[Work order]: Nothing outside the range is wanted. Repeat exactly the lines below from the one with "Wait for the Element Saveas | S.No: 14 -> 11" through the one with "Total | Val.: 92.9 -> 102.1".

== Task input ==

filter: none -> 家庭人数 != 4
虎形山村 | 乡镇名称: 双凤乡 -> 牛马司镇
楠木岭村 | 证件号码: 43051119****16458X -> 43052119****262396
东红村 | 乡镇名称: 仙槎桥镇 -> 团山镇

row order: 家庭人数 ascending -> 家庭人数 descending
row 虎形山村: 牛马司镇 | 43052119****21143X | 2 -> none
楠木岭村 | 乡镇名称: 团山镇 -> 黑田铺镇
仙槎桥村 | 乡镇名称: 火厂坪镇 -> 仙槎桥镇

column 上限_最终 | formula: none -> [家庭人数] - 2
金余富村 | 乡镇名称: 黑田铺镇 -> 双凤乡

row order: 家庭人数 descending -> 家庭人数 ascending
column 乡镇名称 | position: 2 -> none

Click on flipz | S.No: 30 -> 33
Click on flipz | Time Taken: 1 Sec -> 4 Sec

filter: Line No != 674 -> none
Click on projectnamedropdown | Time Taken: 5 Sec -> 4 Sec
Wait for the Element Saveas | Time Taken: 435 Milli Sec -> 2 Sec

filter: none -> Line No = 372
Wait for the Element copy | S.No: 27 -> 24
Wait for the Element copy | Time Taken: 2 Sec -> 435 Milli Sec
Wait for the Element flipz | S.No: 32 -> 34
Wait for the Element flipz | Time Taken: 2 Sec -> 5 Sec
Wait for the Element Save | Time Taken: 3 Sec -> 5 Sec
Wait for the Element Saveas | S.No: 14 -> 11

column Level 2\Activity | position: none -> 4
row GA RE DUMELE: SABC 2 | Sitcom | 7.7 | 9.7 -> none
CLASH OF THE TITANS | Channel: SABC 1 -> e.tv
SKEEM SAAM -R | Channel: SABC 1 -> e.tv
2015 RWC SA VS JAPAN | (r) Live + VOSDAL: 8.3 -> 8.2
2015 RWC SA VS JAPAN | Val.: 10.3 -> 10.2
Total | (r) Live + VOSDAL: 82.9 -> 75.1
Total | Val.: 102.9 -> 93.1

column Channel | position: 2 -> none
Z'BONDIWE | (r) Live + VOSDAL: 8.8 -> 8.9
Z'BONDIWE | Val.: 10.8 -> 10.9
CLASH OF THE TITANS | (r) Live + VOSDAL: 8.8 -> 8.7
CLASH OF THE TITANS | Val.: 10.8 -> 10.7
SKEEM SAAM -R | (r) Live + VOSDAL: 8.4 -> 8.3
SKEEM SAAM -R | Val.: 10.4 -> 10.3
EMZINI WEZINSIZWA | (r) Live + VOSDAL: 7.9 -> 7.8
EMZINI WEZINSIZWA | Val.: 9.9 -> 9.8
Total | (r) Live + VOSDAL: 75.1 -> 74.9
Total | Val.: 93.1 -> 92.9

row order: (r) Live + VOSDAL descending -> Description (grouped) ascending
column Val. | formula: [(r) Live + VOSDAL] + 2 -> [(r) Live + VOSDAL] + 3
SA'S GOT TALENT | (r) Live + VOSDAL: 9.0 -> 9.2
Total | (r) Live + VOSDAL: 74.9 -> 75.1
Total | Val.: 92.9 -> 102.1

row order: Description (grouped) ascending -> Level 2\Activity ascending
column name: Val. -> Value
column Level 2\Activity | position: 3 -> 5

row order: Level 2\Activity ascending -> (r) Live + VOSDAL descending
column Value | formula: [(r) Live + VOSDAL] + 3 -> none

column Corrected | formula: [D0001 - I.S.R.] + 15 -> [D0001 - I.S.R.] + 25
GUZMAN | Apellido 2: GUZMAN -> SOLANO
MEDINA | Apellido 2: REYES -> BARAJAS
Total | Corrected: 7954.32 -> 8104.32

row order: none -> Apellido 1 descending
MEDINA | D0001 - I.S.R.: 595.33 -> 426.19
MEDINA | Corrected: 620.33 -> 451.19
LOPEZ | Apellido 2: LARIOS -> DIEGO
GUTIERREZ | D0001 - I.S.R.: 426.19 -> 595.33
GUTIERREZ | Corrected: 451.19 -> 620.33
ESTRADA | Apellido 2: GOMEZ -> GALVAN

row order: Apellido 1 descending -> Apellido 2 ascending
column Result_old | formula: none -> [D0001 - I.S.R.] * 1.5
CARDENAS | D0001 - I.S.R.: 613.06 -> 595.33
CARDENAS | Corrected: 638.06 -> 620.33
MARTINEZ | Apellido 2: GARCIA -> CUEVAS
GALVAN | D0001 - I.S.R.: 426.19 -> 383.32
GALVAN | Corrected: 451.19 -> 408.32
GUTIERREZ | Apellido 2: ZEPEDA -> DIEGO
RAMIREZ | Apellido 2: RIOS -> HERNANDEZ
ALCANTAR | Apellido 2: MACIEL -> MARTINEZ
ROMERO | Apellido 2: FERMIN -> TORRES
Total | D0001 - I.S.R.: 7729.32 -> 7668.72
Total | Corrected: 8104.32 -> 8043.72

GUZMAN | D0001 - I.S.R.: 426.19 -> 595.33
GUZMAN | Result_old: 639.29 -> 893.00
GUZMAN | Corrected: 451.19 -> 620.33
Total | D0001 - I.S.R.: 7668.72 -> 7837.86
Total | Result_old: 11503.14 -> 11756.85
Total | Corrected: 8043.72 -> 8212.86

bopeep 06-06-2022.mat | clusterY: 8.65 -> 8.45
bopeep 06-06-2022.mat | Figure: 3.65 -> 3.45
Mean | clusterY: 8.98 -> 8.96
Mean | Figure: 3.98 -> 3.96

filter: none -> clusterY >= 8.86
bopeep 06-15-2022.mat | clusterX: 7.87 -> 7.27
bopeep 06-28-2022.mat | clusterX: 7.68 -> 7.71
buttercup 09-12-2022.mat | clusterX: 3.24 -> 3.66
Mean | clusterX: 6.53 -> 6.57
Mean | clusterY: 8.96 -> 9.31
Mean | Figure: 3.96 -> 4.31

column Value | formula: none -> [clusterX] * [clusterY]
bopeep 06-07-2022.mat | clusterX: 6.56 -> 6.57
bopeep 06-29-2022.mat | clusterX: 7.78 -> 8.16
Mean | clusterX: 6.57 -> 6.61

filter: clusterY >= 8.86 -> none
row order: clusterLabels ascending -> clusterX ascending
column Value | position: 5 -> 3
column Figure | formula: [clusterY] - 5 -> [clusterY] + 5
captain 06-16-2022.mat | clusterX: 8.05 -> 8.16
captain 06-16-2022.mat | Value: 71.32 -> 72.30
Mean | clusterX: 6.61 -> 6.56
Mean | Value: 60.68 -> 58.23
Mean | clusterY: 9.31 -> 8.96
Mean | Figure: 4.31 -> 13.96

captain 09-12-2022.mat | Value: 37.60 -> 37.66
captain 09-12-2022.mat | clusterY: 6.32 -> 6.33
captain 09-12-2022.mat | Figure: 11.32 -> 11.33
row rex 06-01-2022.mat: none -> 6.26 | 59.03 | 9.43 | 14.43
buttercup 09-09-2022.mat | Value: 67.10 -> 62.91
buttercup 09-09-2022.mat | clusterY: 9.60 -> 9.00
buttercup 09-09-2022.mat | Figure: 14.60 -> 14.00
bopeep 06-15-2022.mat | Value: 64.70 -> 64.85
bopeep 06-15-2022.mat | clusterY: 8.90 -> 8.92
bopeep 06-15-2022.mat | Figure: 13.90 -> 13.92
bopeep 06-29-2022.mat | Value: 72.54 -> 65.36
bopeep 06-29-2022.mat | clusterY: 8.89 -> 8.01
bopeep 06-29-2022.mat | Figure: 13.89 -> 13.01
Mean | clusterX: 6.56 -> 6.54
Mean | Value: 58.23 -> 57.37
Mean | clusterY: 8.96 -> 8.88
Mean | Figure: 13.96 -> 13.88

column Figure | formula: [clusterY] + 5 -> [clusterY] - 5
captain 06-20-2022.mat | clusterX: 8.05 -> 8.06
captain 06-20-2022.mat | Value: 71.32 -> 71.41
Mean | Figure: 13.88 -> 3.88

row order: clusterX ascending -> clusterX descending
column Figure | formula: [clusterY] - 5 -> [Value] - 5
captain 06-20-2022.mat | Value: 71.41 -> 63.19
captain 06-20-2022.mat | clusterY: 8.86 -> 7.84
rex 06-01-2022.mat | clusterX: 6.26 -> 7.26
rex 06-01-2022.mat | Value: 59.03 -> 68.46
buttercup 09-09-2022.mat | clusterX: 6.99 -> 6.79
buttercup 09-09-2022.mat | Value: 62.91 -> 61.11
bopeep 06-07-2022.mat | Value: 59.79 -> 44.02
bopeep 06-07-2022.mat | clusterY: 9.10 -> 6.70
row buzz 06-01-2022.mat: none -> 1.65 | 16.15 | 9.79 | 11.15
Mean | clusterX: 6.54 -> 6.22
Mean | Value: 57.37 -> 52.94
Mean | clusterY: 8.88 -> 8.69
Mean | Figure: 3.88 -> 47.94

===

[Result of the exercise]:
Wait for the Element Saveas | S.No: 14 -> 11

column Level 2\Activity | position: none -> 4
row GA RE DUMELE: SABC 2 | Sitcom | 7.7 | 9.7 -> none
CLASH OF THE TITANS | Channel: SABC 1 -> e.tv
SKEEM SAAM -R | Channel: SABC 1 -> e.tv
2015 RWC SA VS JAPAN | (r) Live + VOSDAL: 8.3 -> 8.2
2015 RWC SA VS JAPAN | Val.: 10.3 -> 10.2
Total | (r) Live + VOSDAL: 82.9 -> 75.1
Total | Val.: 102.9 -> 93.1

column Channel | position: 2 -> none
Z'BONDIWE | (r) Live + VOSDAL: 8.8 -> 8.9
Z'BONDIWE | Val.: 10.8 -> 10.9
CLASH OF THE TITANS | (r) Live + VOSDAL: 8.8 -> 8.7
CLASH OF THE TITANS | Val.: 10.8 -> 10.7
SKEEM SAAM -R | (r) Live + VOSDAL: 8.4 -> 8.3
SKEEM SAAM -R | Val.: 10.4 -> 10.3
EMZINI WEZINSIZWA | (r) Live + VOSDAL: 7.9 -> 7.8
EMZINI WEZINSIZWA | Val.: 9.9 -> 9.8
Total | (r) Live + VOSDAL: 75.1 -> 74.9
Total | Val.: 93.1 -> 92.9

row order: (r) Live + VOSDAL descending -> Description (grouped) ascending
column Val. | formula: [(r) Live + VOSDAL] + 2 -> [(r) Live + VOSDAL] + 3
SA'S GOT TALENT | (r) Live + VOSDAL: 9.0 -> 9.2
Total | (r) Live + VOSDAL: 74.9 -> 75.1
Total | Val.: 92.9 -> 102.1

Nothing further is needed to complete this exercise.